Web interface edit records:

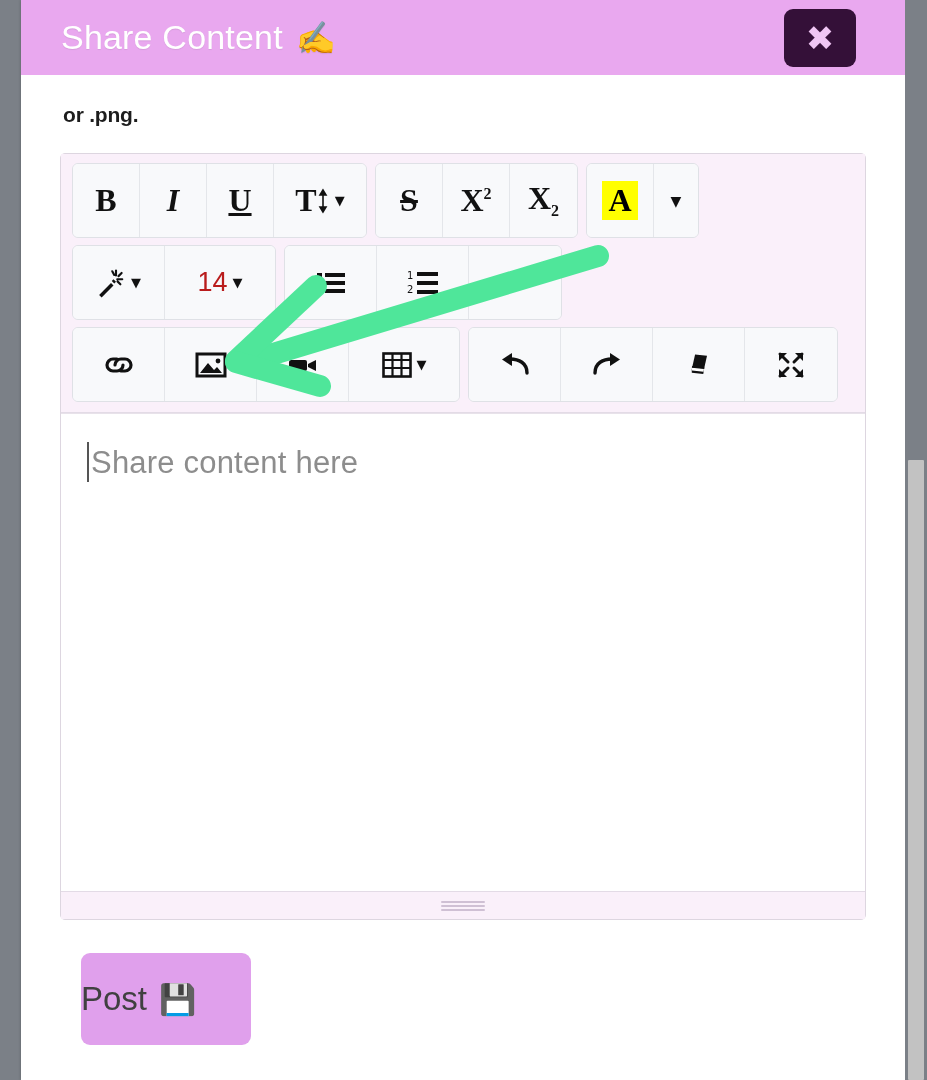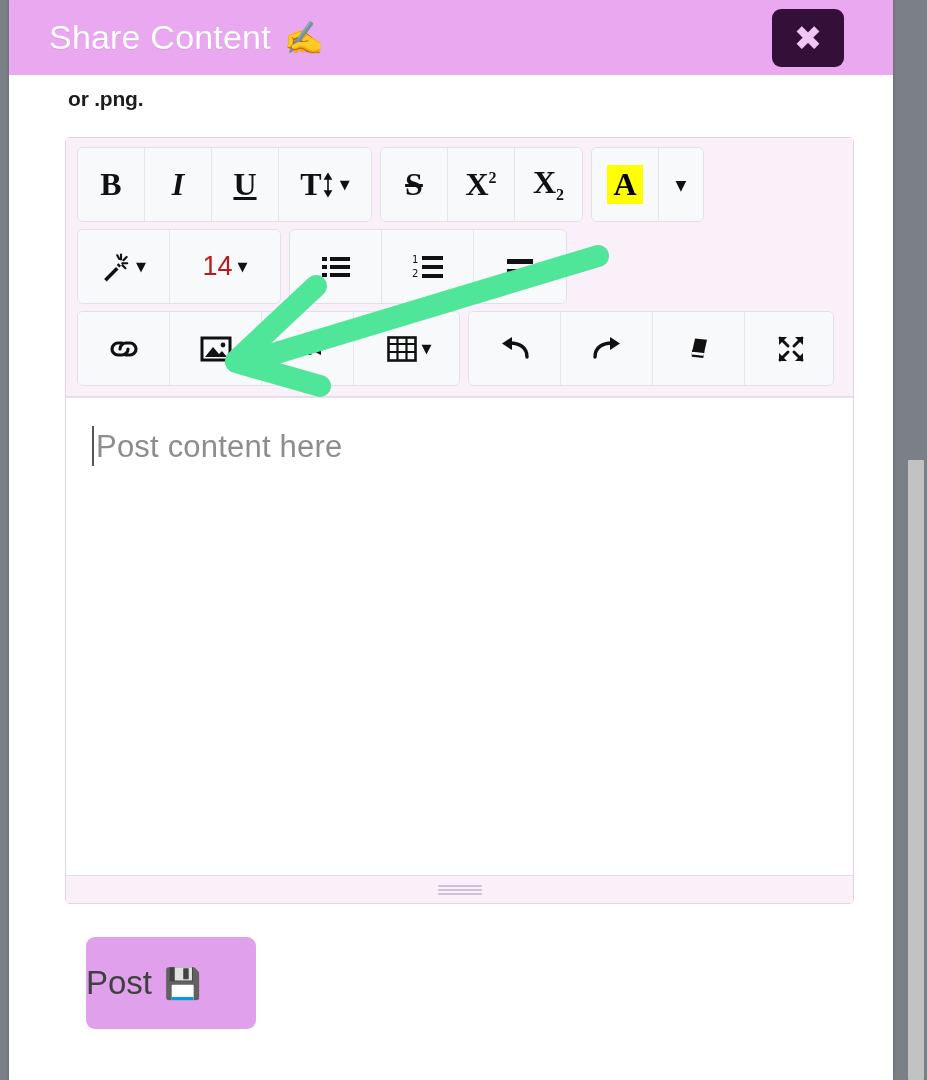--- a/index.html
+++ b/index.html
@@ -7,21 +7,21 @@
     width: 927px; height: 1080px;
     font-family: "Liberation Sans", sans-serif;
     background: #7b8087;
     overflow: hidden;
   }
   #root { position: relative; width: 927px; height: 1080px; }
 
   
   .modal {
     position: absolute;
-    left: 9px; top: 0;
+    left: 21px; top: 0;
     width: 884px; height: 1080px;
     background: #ffffff;
     box-shadow: 0 0 3px rgba(0,0,0,.25);
   }
 
   
   .modal-header {
     position: relative;
     height: 75px;
     background: #e9a8ef;
@@ -45,21 +45,21 @@
     background: #341038;
     border: none; border-radius: 9px;
     color: #f0c6f4;
     font-size: 34px; font-weight: 700;
     line-height: 54px; text-align: center;
     cursor: pointer;
     font-family: "DejaVu Sans", sans-serif;
   }
 
   
-  .modal-body { position: relative; padding: 0 39px; margin-left: 17px; }
+  .modal-body { position: relative; padding: 16px 39px; }
   .hint-text {
     font-size: 21px; font-weight: 700;
     color: #1d1d1d;
     padding: 12px 0 4px 3px;
     letter-spacing: -.2px;
   }
 
   
   .editor {
     margin-top: 22px;
@@ -350,21 +350,21 @@
                   <path d="M4 4 L12 12 M26 4 L18 12 M4 26 L12 18 M26 26 L18 18" stroke="#111" stroke-width="3" stroke-linecap="round"></path>
                   <path d="M3 3 L11 3 L3 11 Z M27 3 L19 3 L27 11 Z M3 27 L11 27 L3 19 Z M27 27 L19 27 L27 19 Z" fill="#111"></path>
                 </svg>
               </button>
             </div>
           </div>
 
         </div>
 
         <div class="edit-area">
-          <div class="placeholder"><span class="text-caret"></span><span>Post content here</span></div>
+          <div class="placeholder"><span class="text-caret"></span><span>Share content here</span></div>
         </div>
 
         <div class="editor-footer">
           <div class="grip">
               <i></i>
               <i></i>
               <i></i>
             </div>
         </div>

- _What this task involves_: From the records above, return each line that includes "sans".

- _Solution below_:
     font-family: "Liberation Sans", sans-serif;
     font-family: "DejaVu Sans", sans-serif;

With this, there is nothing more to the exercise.